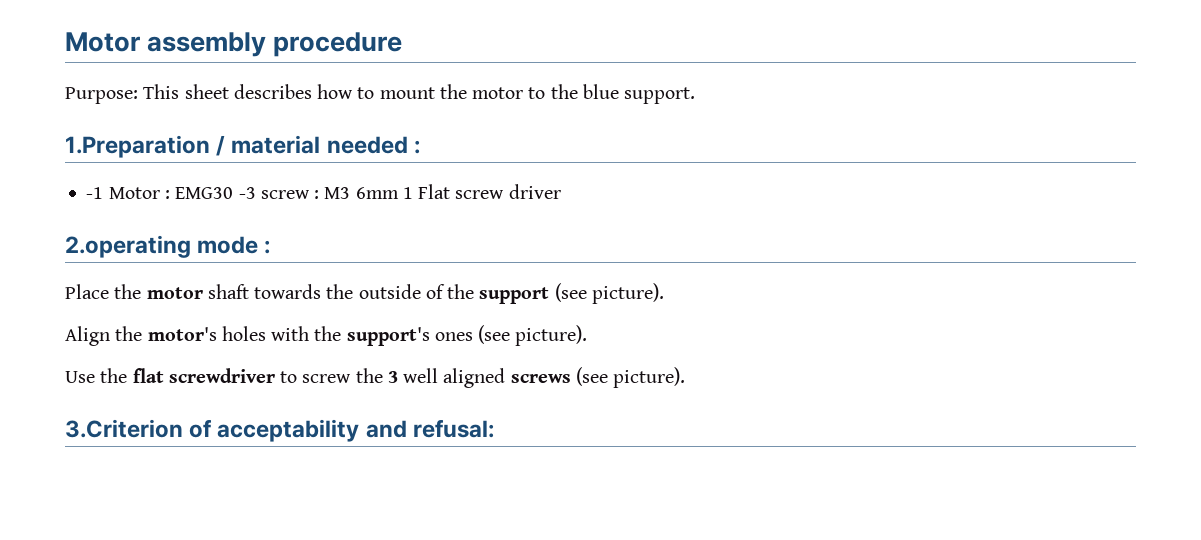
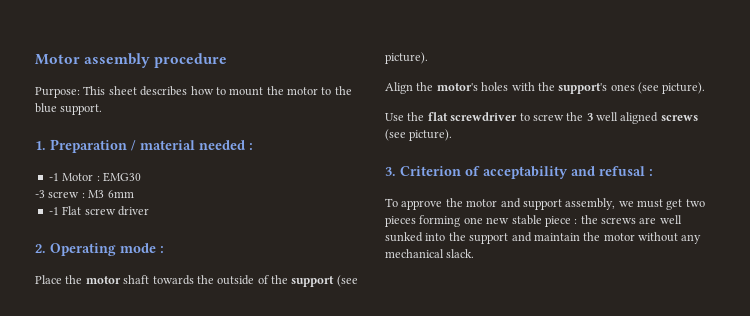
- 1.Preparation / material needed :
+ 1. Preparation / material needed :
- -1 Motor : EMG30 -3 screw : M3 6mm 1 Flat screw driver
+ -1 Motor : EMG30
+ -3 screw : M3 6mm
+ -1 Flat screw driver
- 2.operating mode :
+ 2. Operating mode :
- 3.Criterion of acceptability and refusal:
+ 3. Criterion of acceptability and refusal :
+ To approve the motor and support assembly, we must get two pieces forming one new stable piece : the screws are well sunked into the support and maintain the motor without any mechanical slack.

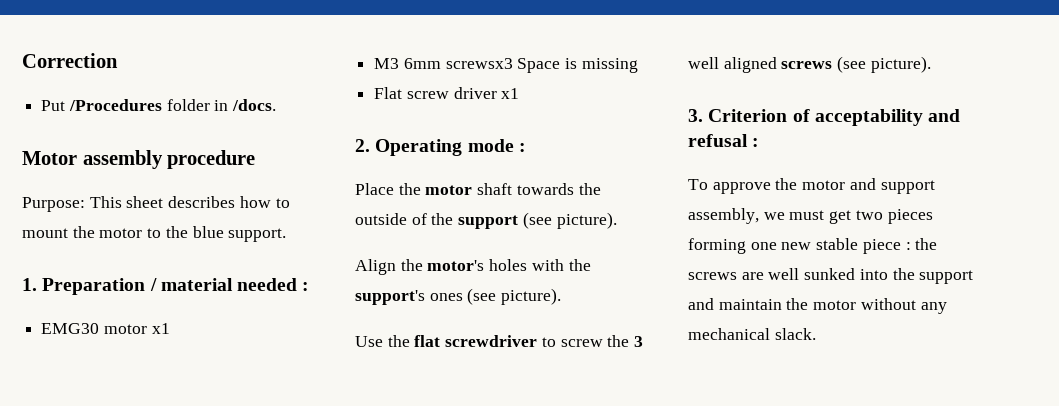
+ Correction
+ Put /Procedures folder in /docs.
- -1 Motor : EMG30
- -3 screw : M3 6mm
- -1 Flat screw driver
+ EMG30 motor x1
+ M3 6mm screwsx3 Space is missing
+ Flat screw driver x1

**AIM OF THE TASK:** Apart from the pictures, return every entry above exactly as given.

**RESPONSE TO THIS TASK:**
- 1.Preparation / material needed :
+ 1. Preparation / material needed :
- -1 Motor : EMG30 -3 screw : M3 6mm 1 Flat screw driver
+ -1 Motor : EMG30
+ -3 screw : M3 6mm
+ -1 Flat screw driver
- 2.operating mode :
+ 2. Operating mode :
- 3.Criterion of acceptability and refusal:
+ 3. Criterion of acceptability and refusal :
+ To approve the motor and support assembly, we must get two pieces forming one new stable piece : the screws are well sunked into the support and maintain the motor without any mechanical slack.

+ Correction
+ Put /Procedures folder in /docs.
- -1 Motor : EMG30
- -3 screw : M3 6mm
- -1 Flat screw driver
+ EMG30 motor x1
+ M3 6mm screwsx3 Space is missing
+ Flat screw driver x1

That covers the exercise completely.